(SUPPLIED MATERIAL)
[Start of section]
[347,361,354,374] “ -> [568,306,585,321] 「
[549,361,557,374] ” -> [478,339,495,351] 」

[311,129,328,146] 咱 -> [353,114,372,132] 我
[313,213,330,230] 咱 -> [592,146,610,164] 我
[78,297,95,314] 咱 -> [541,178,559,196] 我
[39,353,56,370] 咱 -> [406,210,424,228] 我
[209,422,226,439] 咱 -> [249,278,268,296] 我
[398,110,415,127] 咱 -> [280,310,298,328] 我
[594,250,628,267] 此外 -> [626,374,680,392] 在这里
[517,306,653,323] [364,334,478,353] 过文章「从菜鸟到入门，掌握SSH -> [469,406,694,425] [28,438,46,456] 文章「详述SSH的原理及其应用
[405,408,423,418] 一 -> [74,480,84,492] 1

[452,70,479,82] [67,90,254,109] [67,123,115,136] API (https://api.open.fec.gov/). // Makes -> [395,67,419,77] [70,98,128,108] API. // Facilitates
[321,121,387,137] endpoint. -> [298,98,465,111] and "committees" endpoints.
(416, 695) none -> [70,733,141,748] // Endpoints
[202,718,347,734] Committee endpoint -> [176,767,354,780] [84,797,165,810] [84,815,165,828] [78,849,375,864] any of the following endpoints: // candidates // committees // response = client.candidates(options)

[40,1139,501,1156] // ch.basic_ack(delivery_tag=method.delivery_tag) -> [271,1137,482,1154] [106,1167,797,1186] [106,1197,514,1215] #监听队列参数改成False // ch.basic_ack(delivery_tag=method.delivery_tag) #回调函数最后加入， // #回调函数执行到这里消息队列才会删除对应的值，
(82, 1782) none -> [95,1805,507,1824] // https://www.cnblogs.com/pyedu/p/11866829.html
[End of section]
Start at the line containing "#回调函数最后加入， // #回调函数执行到这里消息队列才会删除对应的值，" and print each line exactly until the listing ends, keeping the final line too.

[40,1139,501,1156] // ch.basic_ack(delivery_tag=method.delivery_tag) -> [271,1137,482,1154] [106,1167,797,1186] [106,1197,514,1215] #监听队列参数改成False // ch.basic_ack(delivery_tag=method.delivery_tag) #回调函数最后加入， // #回调函数执行到这里消息队列才会删除对应的值，
(82, 1782) none -> [95,1805,507,1824] // https://www.cnblogs.com/pyedu/p/11866829.html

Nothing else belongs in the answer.